# Document Processing Orchestrator

[**`gllm-datastore`**](https://github.com/GDP-ADMIN/gl-sdk/tree/main/libs/gllm-datastore/gllm_datastore) | Related tutorials: [index-your-data-with-vector-data-store](https://gdplabs.gitbook.io/sdk/~/revisions/beykCxz0UanaEX0sPJJu/how-to-guides/index-your-data-with-vector-data-store "mention") [#index-your-data](https://gdplabs.gitbook.io/sdk/~/revisions/beykCxz0UanaEX0sPJJu/how-to-guides/build-end-to-end-rag-pipeline/your-first-rag-pipeline#index-your-data "mention") | [API Reference](https://api.python.docs.gdplabs.id/gen-ai/library/gllm_datastore/index.html)&#x20;

Language models (LMs) are powerful, but they don't have information about your private document.

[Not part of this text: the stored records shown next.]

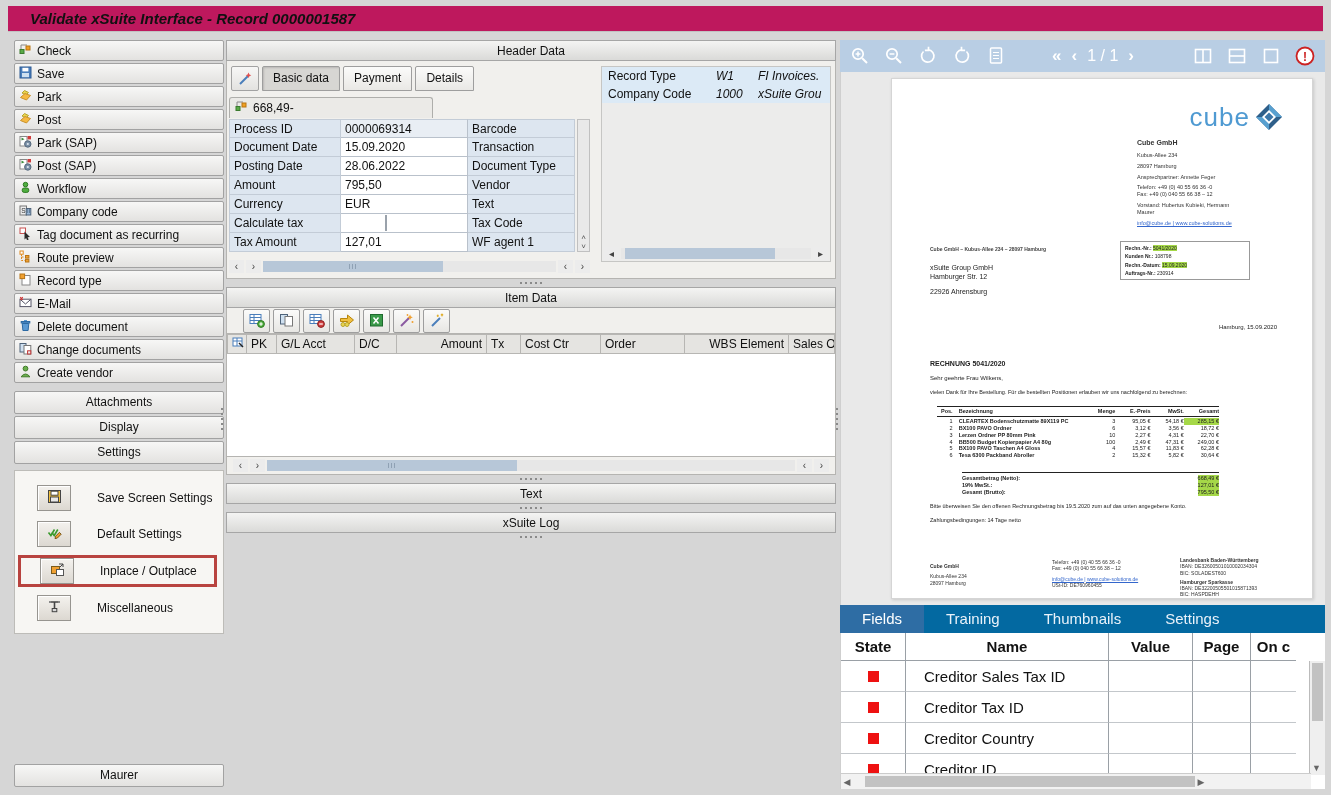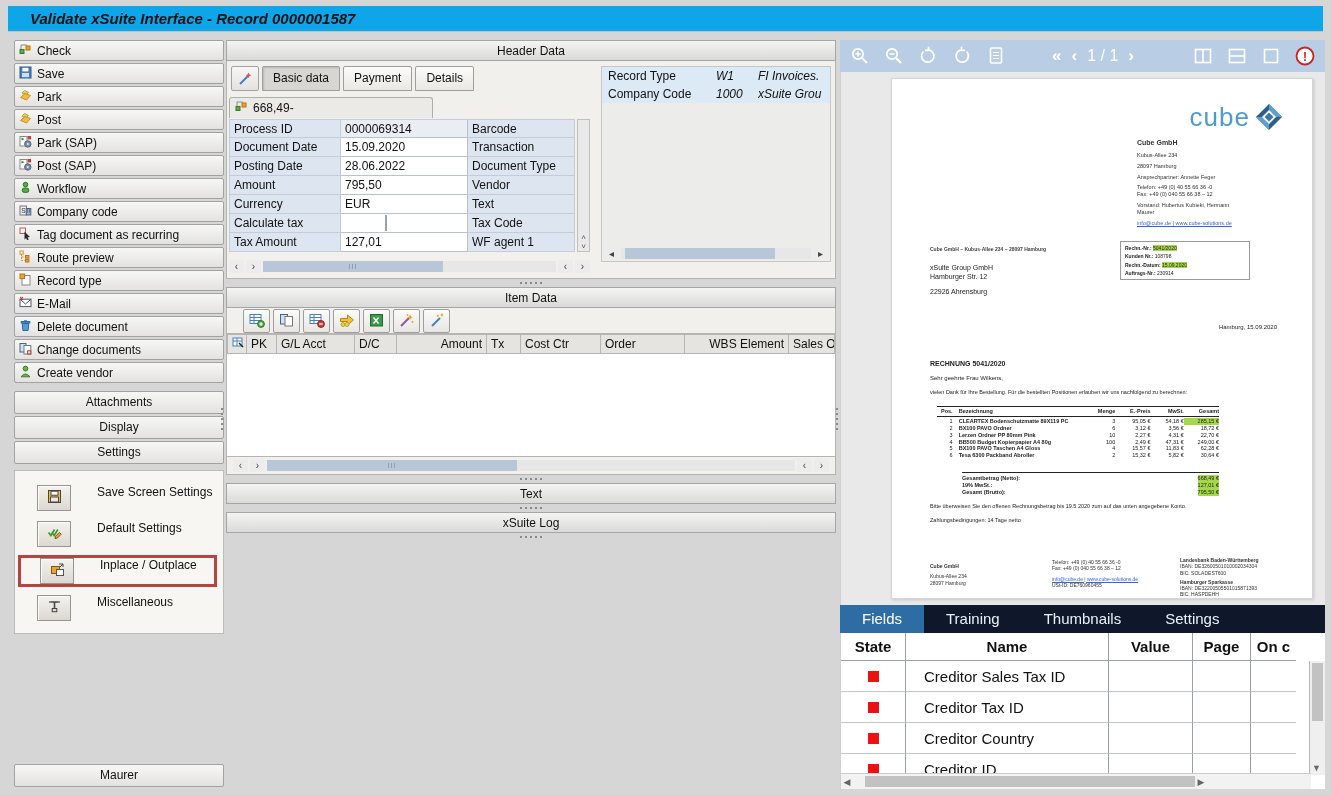--- a/index.html
+++ b/index.html
@@ -6,7 +6,7 @@
   body{font-family:"Liberation Sans",sans-serif;background:#c9c9c9;}
   .app{position:relative;width:1331px;height:795px;background:#d6d6d6;overflow:hidden;font-size:12px;color:#111;}
   
-  .titlebar{position:absolute;left:8px;top:6px;width:1315px;height:26px;background:#0ea5e9;border-bottom:1px solid #c2c2c2;display:flex;align-items:center;padding-left:22px;box-sizing:border-box;}
+  .titlebar{position:absolute;left:8px;top:6px;width:1315px;height:26px;background:#be185d;border-bottom:1px solid #c2c2c2;display:flex;align-items:center;padding-left:22px;box-sizing:border-box;}
   .titlebar span{font-size:15px;font-weight:bold;font-style:italic;}
   
   .b3{background:linear-gradient(#f7f7f6,#e3e2e0);border:1px solid #a2a2a2;border-radius:2px;}

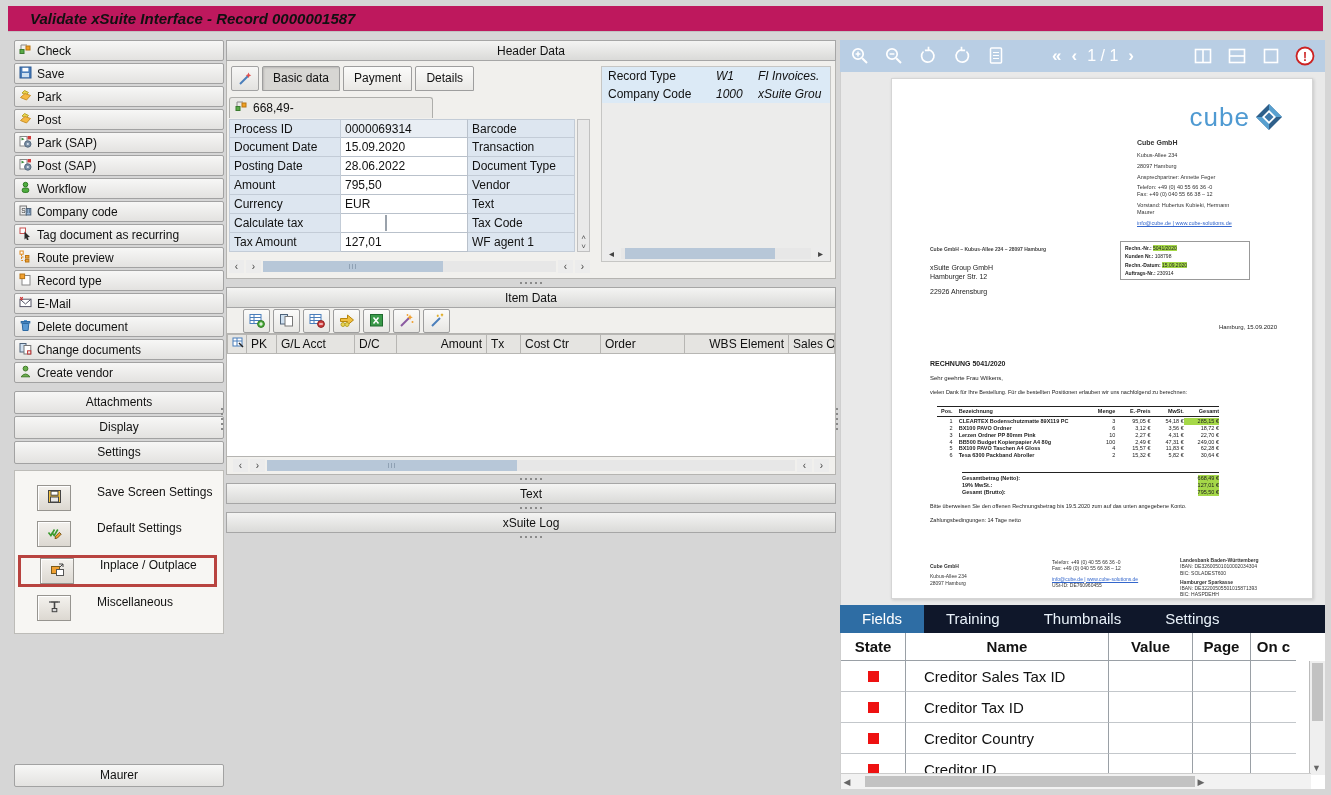--- a/index.html
+++ b/index.html
@@ -21,7 +21,7 @@
   .act svg{flex:none;}
   .navbtn{height:21px;margin-bottom:2px;text-align:center;line-height:20px;}
   .setpanel{margin-top:4px;background:#f7f6f3;border:1px solid #bdbcb8;padding:12px 0 10px 0;display:flex;flex-direction:column;gap:6px;}
-  .setrow{display:flex;align-items:flex-start;gap:26px;padding:2px 6px 2px 22px;}
+  .setrow{display:flex;align-items:center;gap:26px;padding:2px 6px 2px 22px;}
   .setrow.hl{border:3px solid #b8433f;padding:0px 3px 0px 19px;margin:0 6px 0 3px;}
   .setbtn{width:32px;height:24px;background:linear-gradient(#f4f2ee,#dcd8d1);border:1px solid #979590;box-shadow:inset 1px 1px 0 #fff;display:flex;align-items:center;justify-content:center;}
   .histwrap{margin-top:auto;}

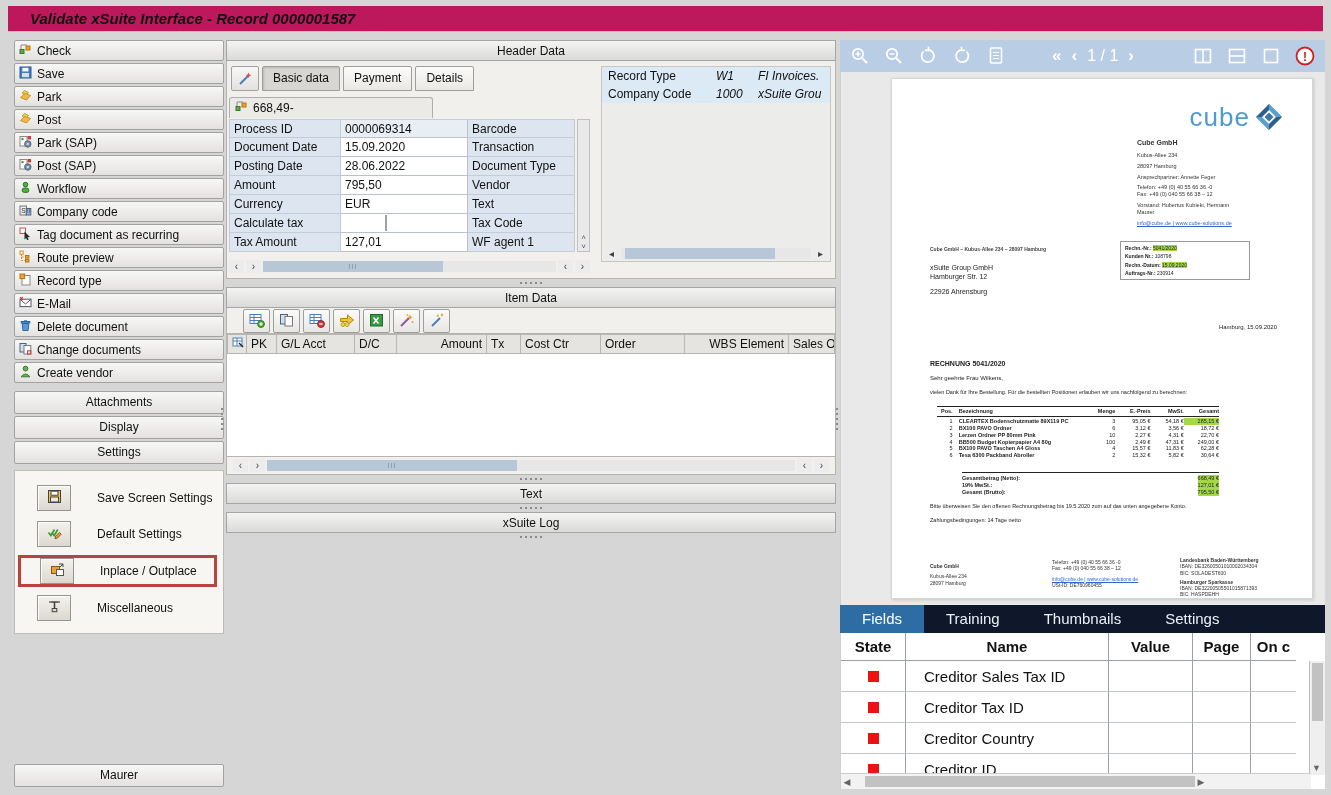--- a/index.html
+++ b/index.html
@@ -69,7 +69,7 @@
   .page *{line-height:1.25;}
   .inv{position:absolute;color:#222;}
   .hlg{background:#a5d848;}
-  .ptabs{height:28px;background:#0f172a;display:flex;align-items:flex-end;}
+  .ptabs{height:28px;background:#0369a1;display:flex;align-items:flex-end;}
   .ptab{height:28px;line-height:28px;padding:0 22px;font-size:15px;color:#e9f2fa;}
   .ptab.active{background:#2e6da4;color:#fff;}
   .ftable{background:#fff;height:156px;position:relative;overflow:hidden;border-left:1px solid #cfcfcf;}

**Document Processing Orchestrator (DPO)** lets you process your documents and store them into a retrieval source (e.g. vector database, graph database, SQL database). The data will then be used in [Retrieval](https://gdplabs.gitbook.io/sdk/~/revisions/beykCxz0UanaEX0sPJJu/tutorials/retrieval) process.

Our DPO components allow you to:

1. Extract data from a document (e.g. PDF, DOCX, HTML. See complete list [below](#features)).
2. Chunk the data.
3. Enrich the data with various metadata.
4. Index the data into a retrieval source.